Down the platform to his right stood an older Puerto Rican woman with a long coat buttoned up to the neck. She was gripping the handle of a collapsible shopping cart as if it might suddenly try to get away. Farth
er beyond her, a young man with a shaved head and a Yankee jacket was shaking a cell phone, yelling, “Can you hear me?” and then shaking it some more. The platform on the far side of the cement trench was vacant.
Denny was a practical man. His job as a mid-level facilities manager at the Garden kept him firmly grounded in the realities of maintenance, electrical and HVAC systems and personnel issues, and didn’t leave much room for entertaining fantasies about the supernatural. He didn’t believe in those things, or at least he hadn’t. But when it was right there in front of you, with no other explanation, what else was there to think? He’d been seeing her for weeks now, right at midnight. Work had been keeping him consistently late, and it seemed he never managed to catch the 11:50, so he was always here when she made her appearance. At first he decided it was fatigue from the long days, and to some extent that was right. The routine was starting to get blurry, his ride to and from Queens barely-remembered, the grind of work, the exhaustion at the end of the day. It was making him clumsy and distracted, and tonight he had almost stepped off the curb in front of a racing cab. Wouldn’t that be a stupid way to buy it, he thought? Living and working in the city his entire life, developing the necessary alertness and survival skills, then getting smashed like a stray tourist looking up at the tall buildings.
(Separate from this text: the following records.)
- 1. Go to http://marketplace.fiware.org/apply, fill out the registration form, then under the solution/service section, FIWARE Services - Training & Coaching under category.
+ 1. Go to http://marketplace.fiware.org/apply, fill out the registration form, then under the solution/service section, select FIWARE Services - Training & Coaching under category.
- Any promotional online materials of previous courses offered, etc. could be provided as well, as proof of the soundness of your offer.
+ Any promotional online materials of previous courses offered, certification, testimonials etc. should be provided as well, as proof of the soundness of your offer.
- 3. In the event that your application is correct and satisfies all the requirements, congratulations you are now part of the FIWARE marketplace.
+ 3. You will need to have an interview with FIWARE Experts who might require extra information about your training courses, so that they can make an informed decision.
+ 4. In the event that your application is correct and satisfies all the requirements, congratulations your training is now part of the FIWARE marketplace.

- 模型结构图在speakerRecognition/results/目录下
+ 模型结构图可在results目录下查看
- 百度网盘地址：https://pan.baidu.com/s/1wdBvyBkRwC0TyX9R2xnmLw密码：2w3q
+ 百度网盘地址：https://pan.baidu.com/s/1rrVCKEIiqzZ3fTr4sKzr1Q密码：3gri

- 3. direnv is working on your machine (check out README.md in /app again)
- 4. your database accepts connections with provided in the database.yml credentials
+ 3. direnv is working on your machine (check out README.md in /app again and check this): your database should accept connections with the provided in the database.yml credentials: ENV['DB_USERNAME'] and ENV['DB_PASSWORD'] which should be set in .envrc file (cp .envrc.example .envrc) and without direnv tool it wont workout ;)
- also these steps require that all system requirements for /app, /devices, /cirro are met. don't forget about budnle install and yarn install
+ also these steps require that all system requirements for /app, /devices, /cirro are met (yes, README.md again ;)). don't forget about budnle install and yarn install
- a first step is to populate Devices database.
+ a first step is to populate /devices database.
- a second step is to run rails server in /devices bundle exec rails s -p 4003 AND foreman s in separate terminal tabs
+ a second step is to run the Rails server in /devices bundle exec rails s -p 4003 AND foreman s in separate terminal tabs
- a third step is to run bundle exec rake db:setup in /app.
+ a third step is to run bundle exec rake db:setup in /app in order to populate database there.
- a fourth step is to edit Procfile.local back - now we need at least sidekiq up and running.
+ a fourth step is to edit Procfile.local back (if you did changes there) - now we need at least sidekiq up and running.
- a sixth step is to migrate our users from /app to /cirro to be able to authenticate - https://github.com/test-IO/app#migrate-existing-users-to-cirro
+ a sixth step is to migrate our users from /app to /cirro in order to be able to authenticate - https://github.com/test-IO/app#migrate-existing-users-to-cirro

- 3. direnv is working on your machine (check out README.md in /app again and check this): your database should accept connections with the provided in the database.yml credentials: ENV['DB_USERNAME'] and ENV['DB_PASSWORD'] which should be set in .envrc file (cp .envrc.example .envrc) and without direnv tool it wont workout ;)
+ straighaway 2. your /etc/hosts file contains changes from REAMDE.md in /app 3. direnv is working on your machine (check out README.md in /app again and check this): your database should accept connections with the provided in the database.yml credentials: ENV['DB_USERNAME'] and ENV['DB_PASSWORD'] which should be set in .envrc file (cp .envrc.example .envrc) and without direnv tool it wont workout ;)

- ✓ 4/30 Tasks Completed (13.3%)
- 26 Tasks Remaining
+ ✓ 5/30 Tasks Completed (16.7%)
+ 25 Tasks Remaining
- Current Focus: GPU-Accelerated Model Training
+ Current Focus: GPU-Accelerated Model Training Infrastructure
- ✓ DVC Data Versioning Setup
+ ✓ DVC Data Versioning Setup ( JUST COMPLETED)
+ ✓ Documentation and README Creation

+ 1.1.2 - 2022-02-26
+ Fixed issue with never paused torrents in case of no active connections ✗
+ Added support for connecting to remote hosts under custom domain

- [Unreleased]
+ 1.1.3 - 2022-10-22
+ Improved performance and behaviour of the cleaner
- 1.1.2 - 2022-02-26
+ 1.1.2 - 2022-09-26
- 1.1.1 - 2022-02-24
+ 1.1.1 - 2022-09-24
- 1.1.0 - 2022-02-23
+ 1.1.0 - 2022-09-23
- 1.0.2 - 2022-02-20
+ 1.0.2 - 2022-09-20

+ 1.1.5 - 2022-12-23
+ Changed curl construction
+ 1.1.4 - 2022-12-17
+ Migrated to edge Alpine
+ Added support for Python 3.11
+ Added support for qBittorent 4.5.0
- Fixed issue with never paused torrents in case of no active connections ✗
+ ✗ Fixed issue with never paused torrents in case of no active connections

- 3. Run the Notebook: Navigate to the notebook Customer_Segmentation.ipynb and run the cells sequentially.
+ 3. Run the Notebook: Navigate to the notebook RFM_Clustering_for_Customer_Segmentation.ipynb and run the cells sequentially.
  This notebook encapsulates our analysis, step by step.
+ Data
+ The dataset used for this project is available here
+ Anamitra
Fatigue wasn’t the answer, though. Every night he dragged himself down those steps from the street, his laptop just a bit heavier than the evening before, and every night he saw her on the platform down to the left, right where the tunnel emerged from the wall. She wore tattered jeans tucked into black boots, a leather jacket and a messenger bag across her chest, decorated with silver studs in the shape of a skull. She had a lot of piercings, and her jet black hair hung in her eyes. She looked about twenty, and Denny could tell she was very pretty behind all the Goth. Actually, he thought she was beautiful.